Question:A designer is creating a parabolic arch for a building entrance. The height function is modeled by \(\mathrm{f(x) = -8x^2...
GMAT Advanced Math : (Adv_Math) Questions
A designer is creating a parabolic arch for a building entrance. The height function is modeled by \(\mathrm{f(x) = -8x^2 + 16x + k}\), where \(\mathrm{x}\) represents the horizontal distance in meters and \(\mathrm{k}\) is a constant. For the arch to have the desired aesthetic, its graph must touch the ground (\(\mathrm{x}\)-axis) at exactly one point. What is the value of \(\mathrm{k}\)?
1. TRANSLATE the problem requirements
- Given information:
- Height function: \(\mathrm{f(x) = -8x^2 + 16x + k}\)
- The arch must "touch the ground at exactly one point"
- What this means mathematically: The parabola intersects the x-axis at exactly one point (one x-intercept)
2. INFER the mathematical condition needed
- For a quadratic to have exactly one x-intercept, it must have exactly one real solution
- This happens when the discriminant equals zero: \(\Delta = 0\)
- We need to use the discriminant formula: \(\Delta = \mathrm{b^2 - 4ac}\)

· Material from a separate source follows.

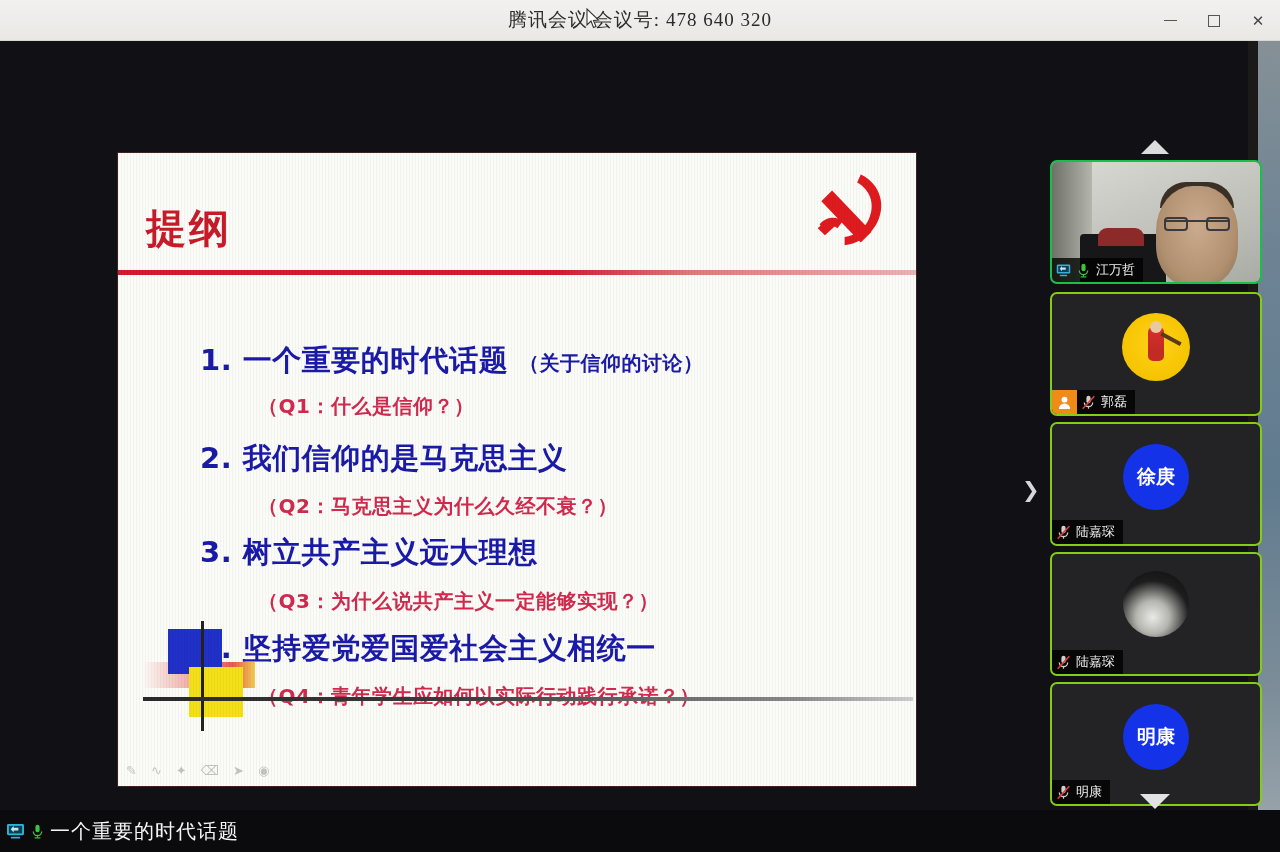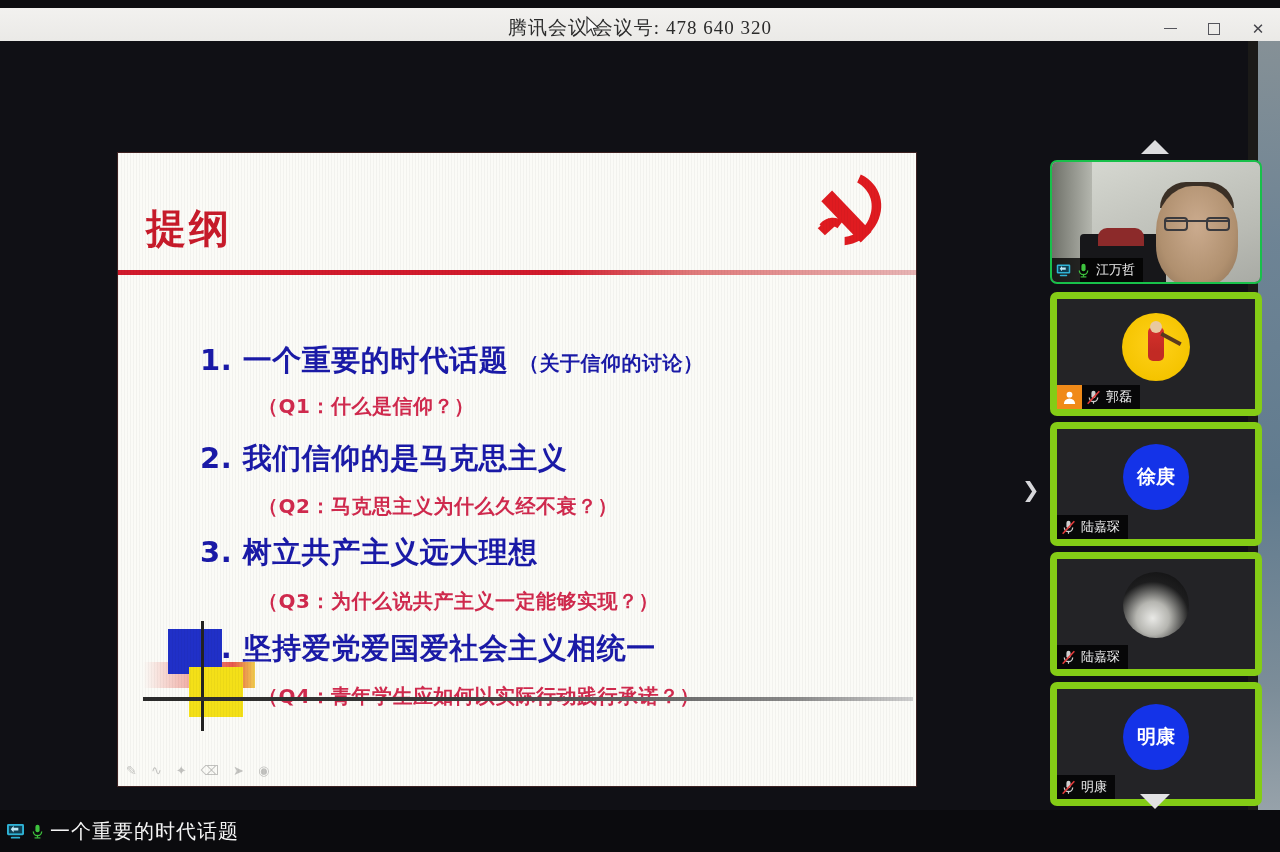"腾讯会议 会议号: 478 640 320" .titlebar { top: 8px -> 0 }
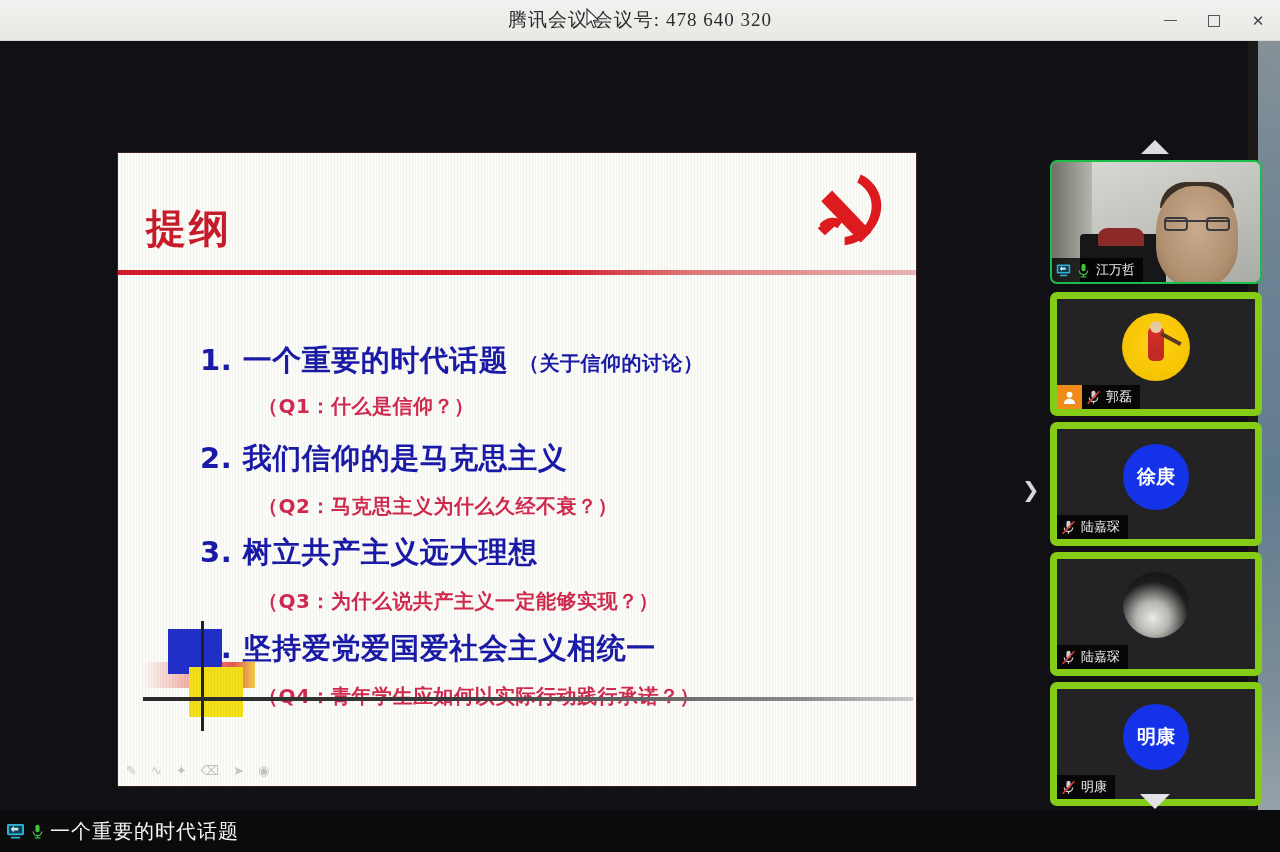"郭磊" .tile { border: 7px solid #84cc16 -> 2px solid #84cc16 }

3. TRANSLATE the coefficients from our function
- From \(\mathrm{f(x) = -8x^2 + 16x + k}\), we identify:
- \(\mathrm{a = -8}\)
- \(\mathrm{b = 16}\)
- \(\mathrm{c = k}\)
4. SIMPLIFY by setting up and solving the discriminant equation
- Calculate discriminant: \(\Delta = 16^2 - 4(-8)(k)\)
- \(\Delta = 256 + 32k\)
- Set equal to zero: \(256 + 32k = 0\)
- Solve for k: \(32k = -256\)
- \(\mathrm{k = -8}\)
Answer: -8
Why Students Usually Falter on This Problem
Most Common Error Path:
Weak TRANSLATE skill: Students may not recognize that "touches the ground at exactly one point" means the parabola has exactly one x-intercept. Instead, they might think it means finding where the parabola equals some positive value, or they might try to find the vertex without connecting it to the single-intercept condition. This leads to confusion and random guessing.
Second Most Common Error:
Missing conceptual knowledge about discriminants: Students might recognize they need one x-intercept but not remember that this occurs when \(\Delta = 0\). They may try to set \(\mathrm{f(x) = 0}\) and attempt to solve without using the discriminant condition. This causes them to get stuck with a quadratic containing the unknown k, leading to guessing.
The Bottom Line:
This problem requires connecting a real-world description ("touching the ground at one point") to a specific algebraic condition (discriminant equals zero). Students who struggle with translating geometric language into algebraic constraints will find this challenging.